■ **Work item**: Please reproduce all the records exactly while leaving out their pictures.
======
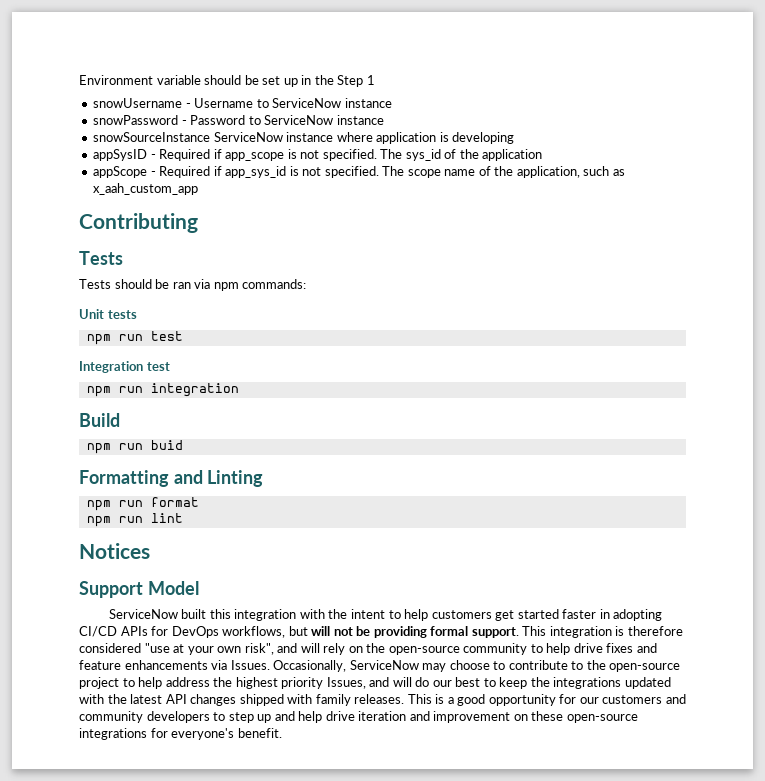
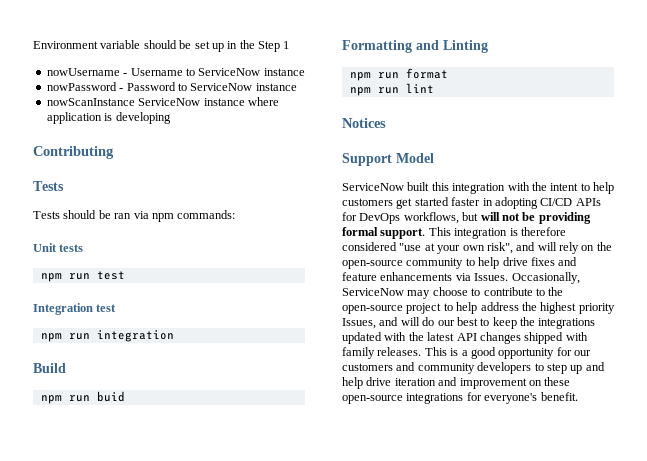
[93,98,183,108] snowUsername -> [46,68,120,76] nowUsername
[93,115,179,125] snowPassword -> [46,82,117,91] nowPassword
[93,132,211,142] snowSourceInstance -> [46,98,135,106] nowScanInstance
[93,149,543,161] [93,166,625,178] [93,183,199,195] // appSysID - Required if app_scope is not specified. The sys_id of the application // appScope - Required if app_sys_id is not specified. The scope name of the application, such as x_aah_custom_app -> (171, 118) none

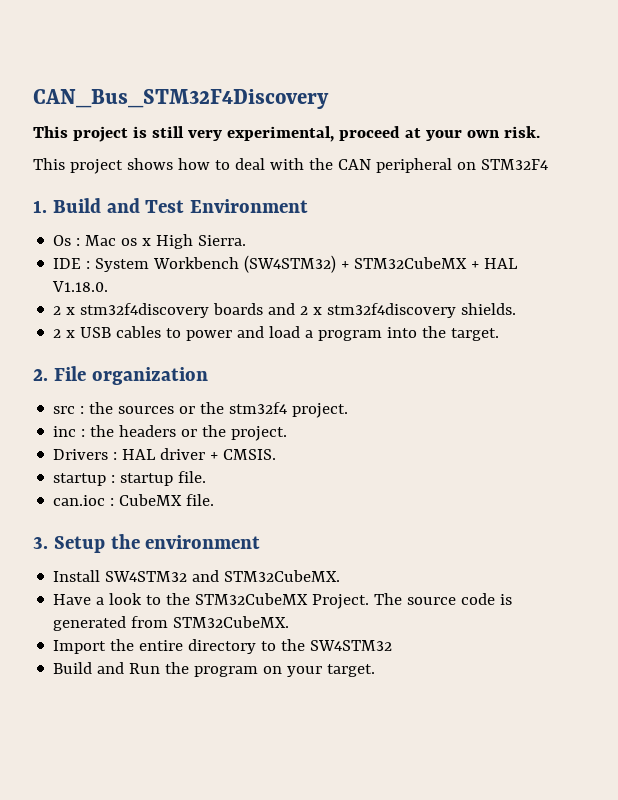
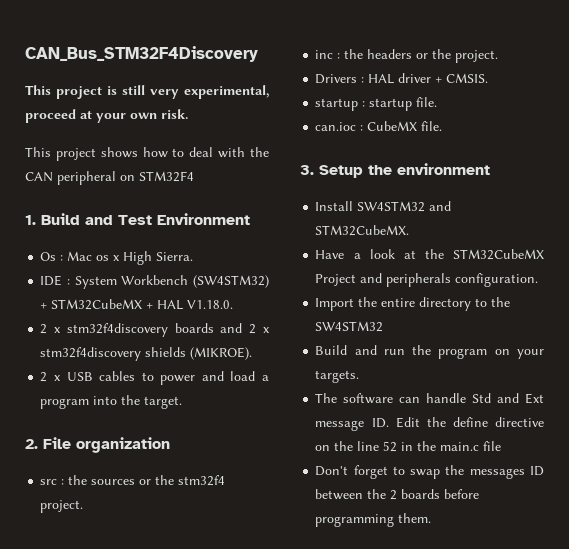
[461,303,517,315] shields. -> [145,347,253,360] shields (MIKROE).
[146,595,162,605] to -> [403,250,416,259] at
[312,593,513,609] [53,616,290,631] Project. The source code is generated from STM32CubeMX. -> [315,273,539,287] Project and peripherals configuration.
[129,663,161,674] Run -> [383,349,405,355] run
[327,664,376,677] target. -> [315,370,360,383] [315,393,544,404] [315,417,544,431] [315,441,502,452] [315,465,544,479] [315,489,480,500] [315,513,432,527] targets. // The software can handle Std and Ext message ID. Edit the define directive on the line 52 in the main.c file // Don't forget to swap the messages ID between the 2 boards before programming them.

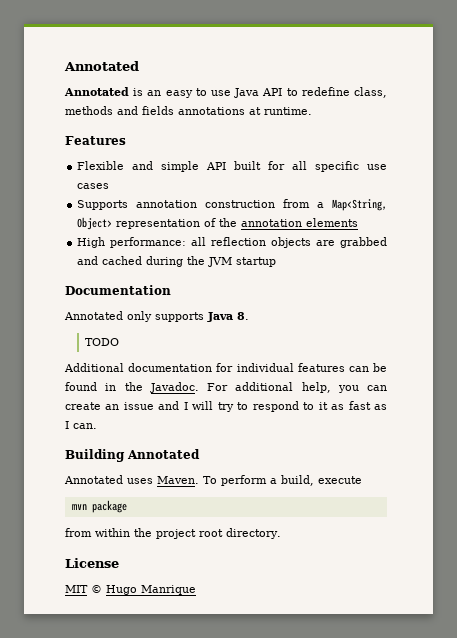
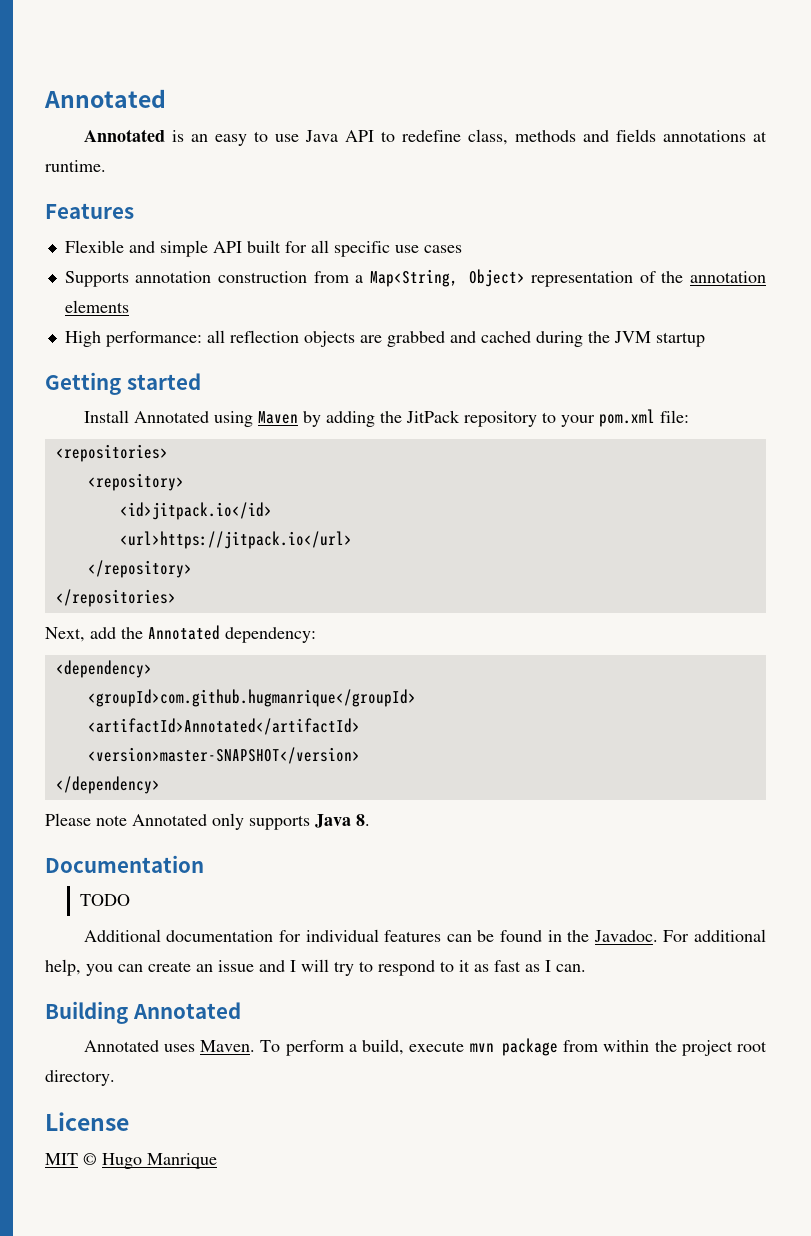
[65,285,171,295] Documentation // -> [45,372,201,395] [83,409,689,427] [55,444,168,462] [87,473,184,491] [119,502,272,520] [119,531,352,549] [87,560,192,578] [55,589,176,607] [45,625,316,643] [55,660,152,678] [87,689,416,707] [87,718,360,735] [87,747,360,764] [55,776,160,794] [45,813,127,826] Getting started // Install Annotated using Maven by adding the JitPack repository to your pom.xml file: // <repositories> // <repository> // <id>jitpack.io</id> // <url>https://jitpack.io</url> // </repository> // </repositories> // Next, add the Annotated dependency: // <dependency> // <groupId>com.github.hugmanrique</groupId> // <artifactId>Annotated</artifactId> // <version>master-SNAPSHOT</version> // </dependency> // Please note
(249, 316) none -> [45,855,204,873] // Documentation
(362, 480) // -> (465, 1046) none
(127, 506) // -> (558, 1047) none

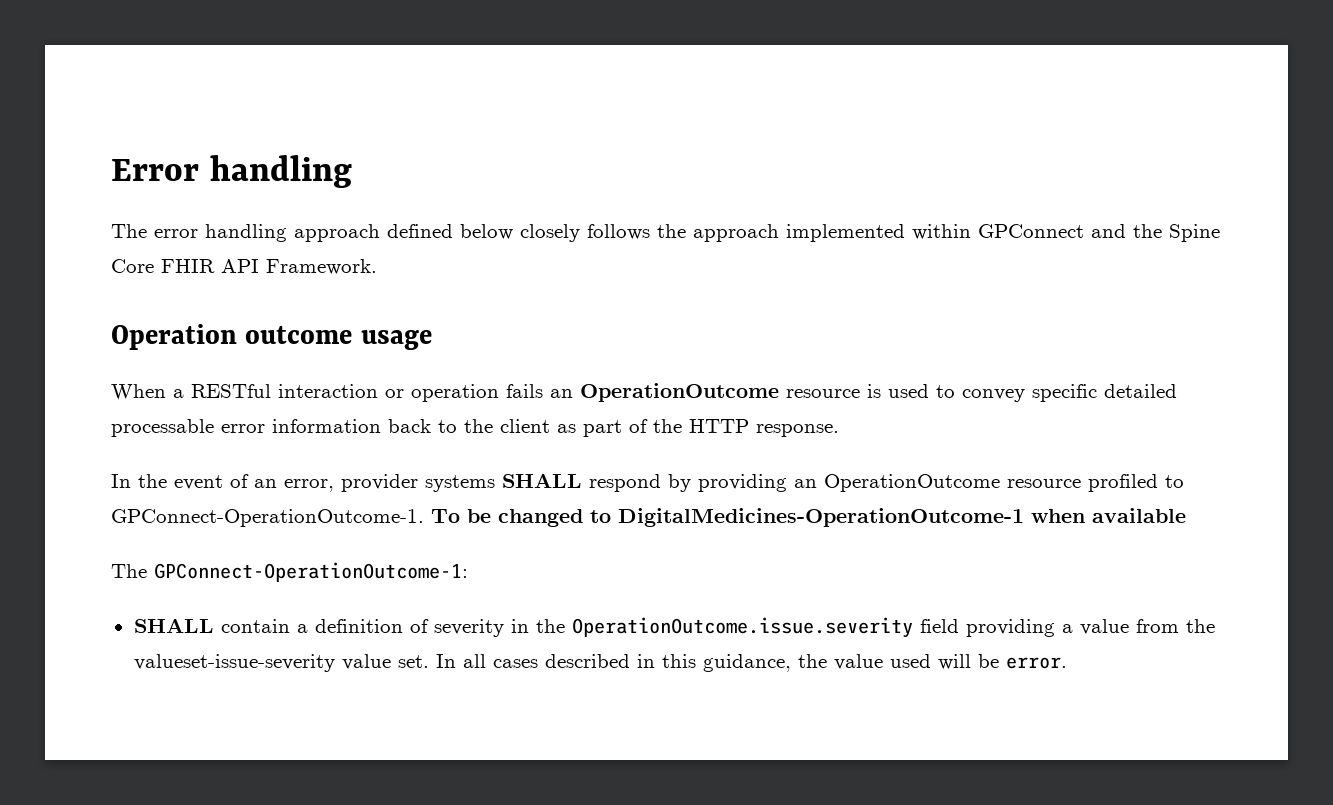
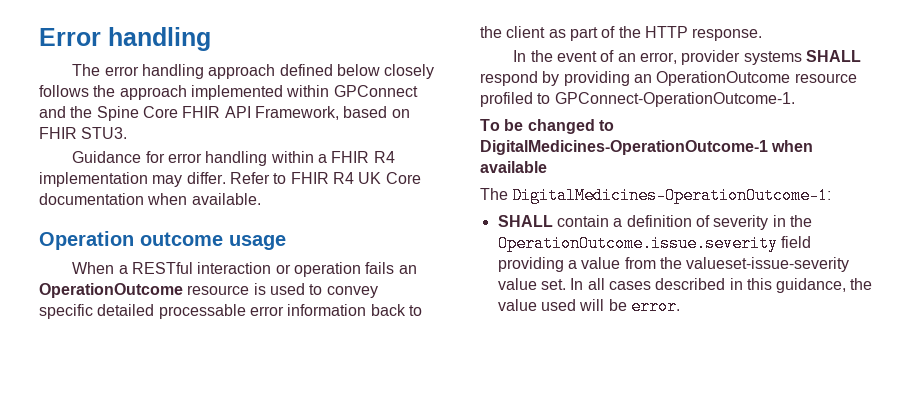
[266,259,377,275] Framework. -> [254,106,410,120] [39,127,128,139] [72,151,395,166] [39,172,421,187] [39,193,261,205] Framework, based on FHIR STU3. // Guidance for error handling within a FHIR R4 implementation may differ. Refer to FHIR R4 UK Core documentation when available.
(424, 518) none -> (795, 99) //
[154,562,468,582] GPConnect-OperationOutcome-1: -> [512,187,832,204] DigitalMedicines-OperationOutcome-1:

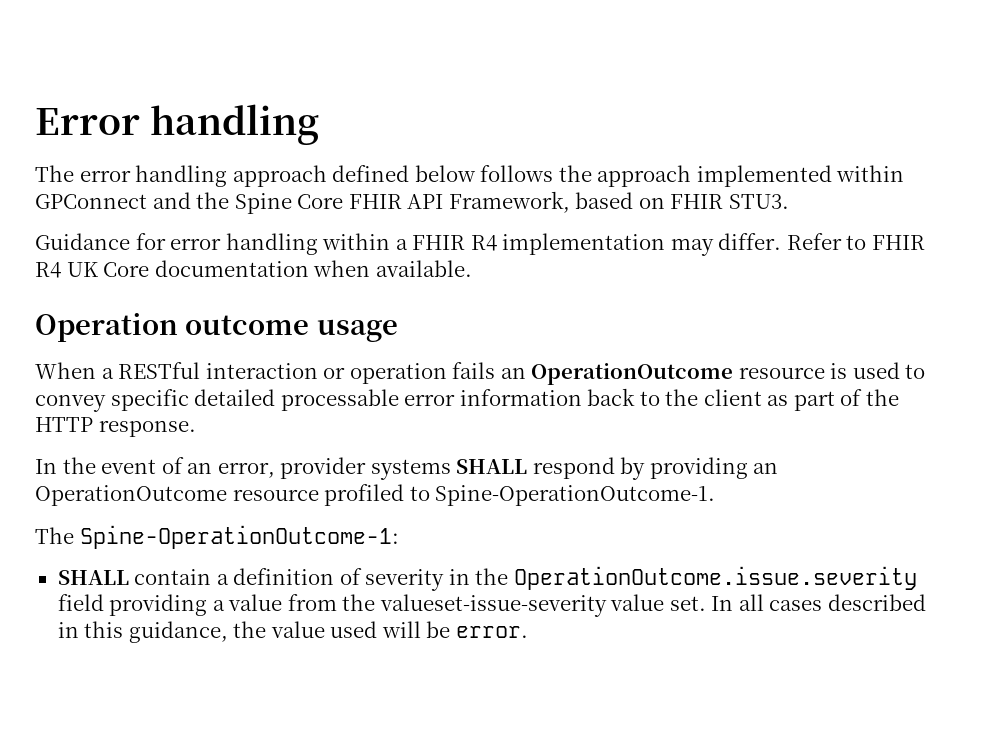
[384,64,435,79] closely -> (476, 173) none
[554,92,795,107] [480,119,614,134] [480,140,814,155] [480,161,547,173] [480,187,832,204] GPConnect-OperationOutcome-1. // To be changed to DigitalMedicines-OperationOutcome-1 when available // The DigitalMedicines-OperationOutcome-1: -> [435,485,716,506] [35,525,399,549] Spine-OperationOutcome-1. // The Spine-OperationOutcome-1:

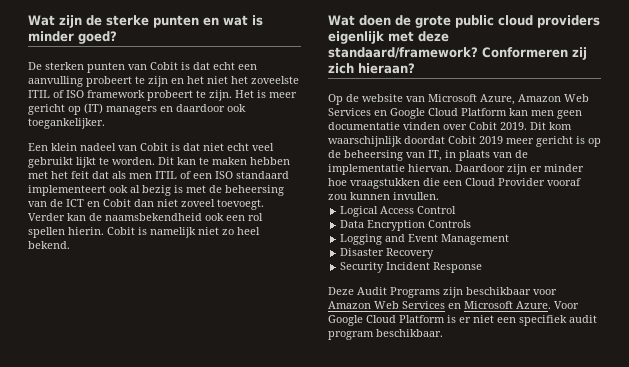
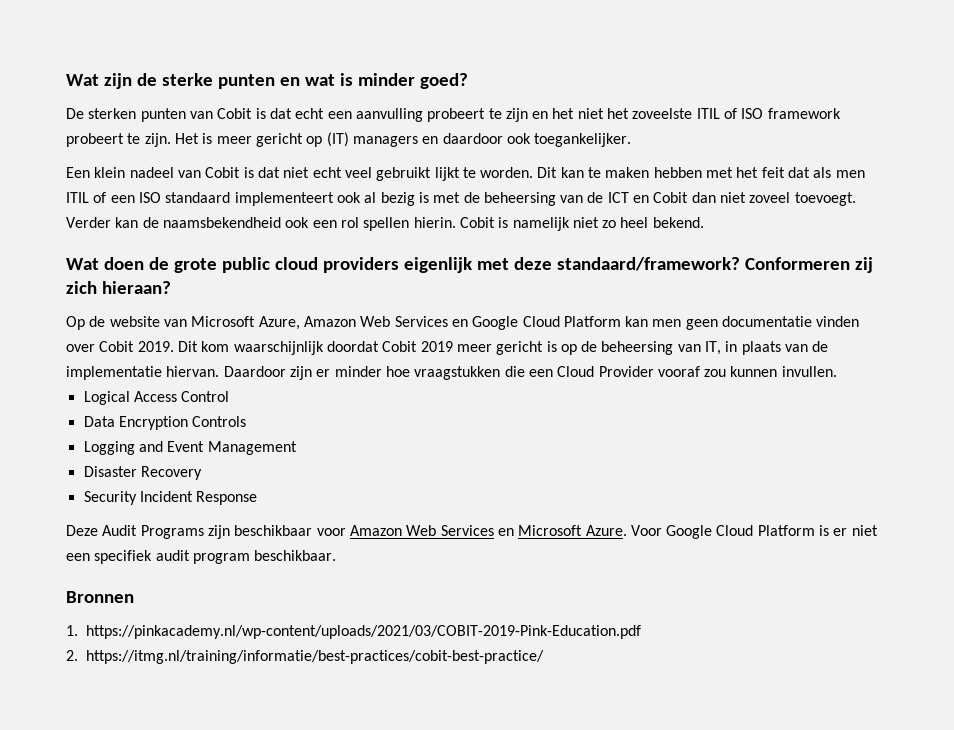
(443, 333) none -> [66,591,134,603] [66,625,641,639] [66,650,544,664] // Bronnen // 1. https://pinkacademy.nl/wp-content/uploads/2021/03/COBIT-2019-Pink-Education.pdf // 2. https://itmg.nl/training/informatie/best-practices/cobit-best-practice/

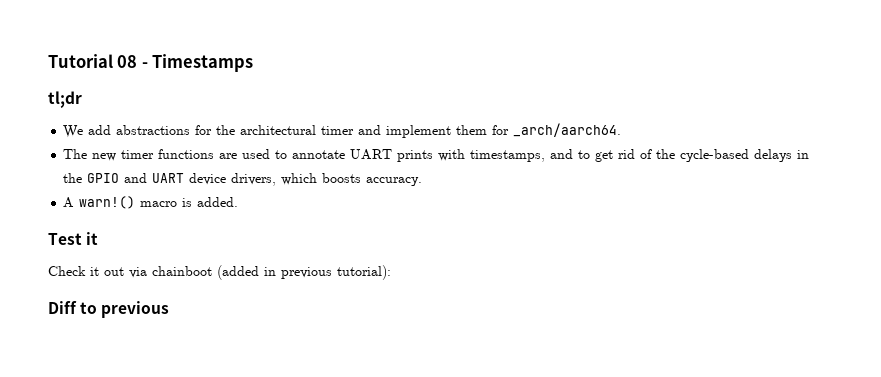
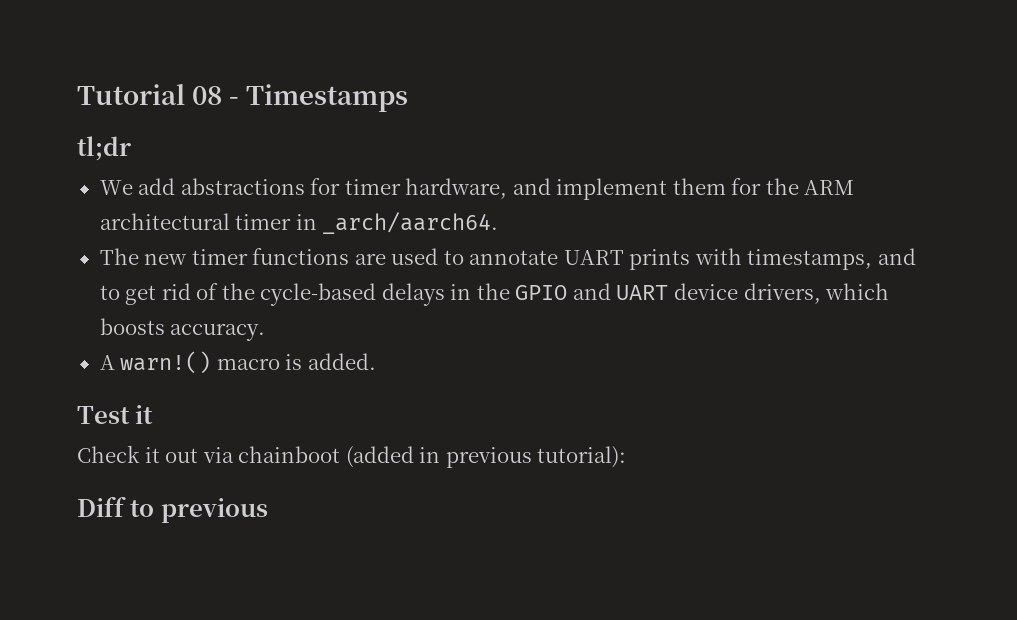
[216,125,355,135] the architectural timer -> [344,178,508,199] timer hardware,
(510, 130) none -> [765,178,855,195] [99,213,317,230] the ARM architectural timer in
======
■ **Answer section**:
[93,98,183,108] snowUsername -> [46,68,120,76] nowUsername
[93,115,179,125] snowPassword -> [46,82,117,91] nowPassword
[93,132,211,142] snowSourceInstance -> [46,98,135,106] nowScanInstance
[93,149,543,161] [93,166,625,178] [93,183,199,195] // appSysID - Required if app_scope is not specified. The sys_id of the application // appScope - Required if app_sys_id is not specified. The scope name of the application, such as x_aah_custom_app -> (171, 118) none

[461,303,517,315] shields. -> [145,347,253,360] shields (MIKROE).
[146,595,162,605] to -> [403,250,416,259] at
[312,593,513,609] [53,616,290,631] Project. The source code is generated from STM32CubeMX. -> [315,273,539,287] Project and peripherals configuration.
[129,663,161,674] Run -> [383,349,405,355] run
[327,664,376,677] target. -> [315,370,360,383] [315,393,544,404] [315,417,544,431] [315,441,502,452] [315,465,544,479] [315,489,480,500] [315,513,432,527] targets. // The software can handle Std and Ext message ID. Edit the define directive on the line 52 in the main.c file // Don't forget to swap the messages ID between the 2 boards before programming them.

[65,285,171,295] Documentation // -> [45,372,201,395] [83,409,689,427] [55,444,168,462] [87,473,184,491] [119,502,272,520] [119,531,352,549] [87,560,192,578] [55,589,176,607] [45,625,316,643] [55,660,152,678] [87,689,416,707] [87,718,360,735] [87,747,360,764] [55,776,160,794] [45,813,127,826] Getting started // Install Annotated using Maven by adding the JitPack repository to your pom.xml file: // <repositories> // <repository> // <id>jitpack.io</id> // <url>https://jitpack.io</url> // </repository> // </repositories> // Next, add the Annotated dependency: // <dependency> // <groupId>com.github.hugmanrique</groupId> // <artifactId>Annotated</artifactId> // <version>master-SNAPSHOT</version> // </dependency> // Please note
(249, 316) none -> [45,855,204,873] // Documentation
(362, 480) // -> (465, 1046) none
(127, 506) // -> (558, 1047) none

[266,259,377,275] Framework. -> [254,106,410,120] [39,127,128,139] [72,151,395,166] [39,172,421,187] [39,193,261,205] Framework, based on FHIR STU3. // Guidance for error handling within a FHIR R4 implementation may differ. Refer to FHIR R4 UK Core documentation when available.
(424, 518) none -> (795, 99) //
[154,562,468,582] GPConnect-OperationOutcome-1: -> [512,187,832,204] DigitalMedicines-OperationOutcome-1:

[384,64,435,79] closely -> (476, 173) none
[554,92,795,107] [480,119,614,134] [480,140,814,155] [480,161,547,173] [480,187,832,204] GPConnect-OperationOutcome-1. // To be changed to DigitalMedicines-OperationOutcome-1 when available // The DigitalMedicines-OperationOutcome-1: -> [435,485,716,506] [35,525,399,549] Spine-OperationOutcome-1. // The Spine-OperationOutcome-1:

(443, 333) none -> [66,591,134,603] [66,625,641,639] [66,650,544,664] // Bronnen // 1. https://pinkacademy.nl/wp-content/uploads/2021/03/COBIT-2019-Pink-Education.pdf // 2. https://itmg.nl/training/informatie/best-practices/cobit-best-practice/

[216,125,355,135] the architectural timer -> [344,178,508,199] timer hardware,
(510, 130) none -> [765,178,855,195] [99,213,317,230] the ARM architectural timer in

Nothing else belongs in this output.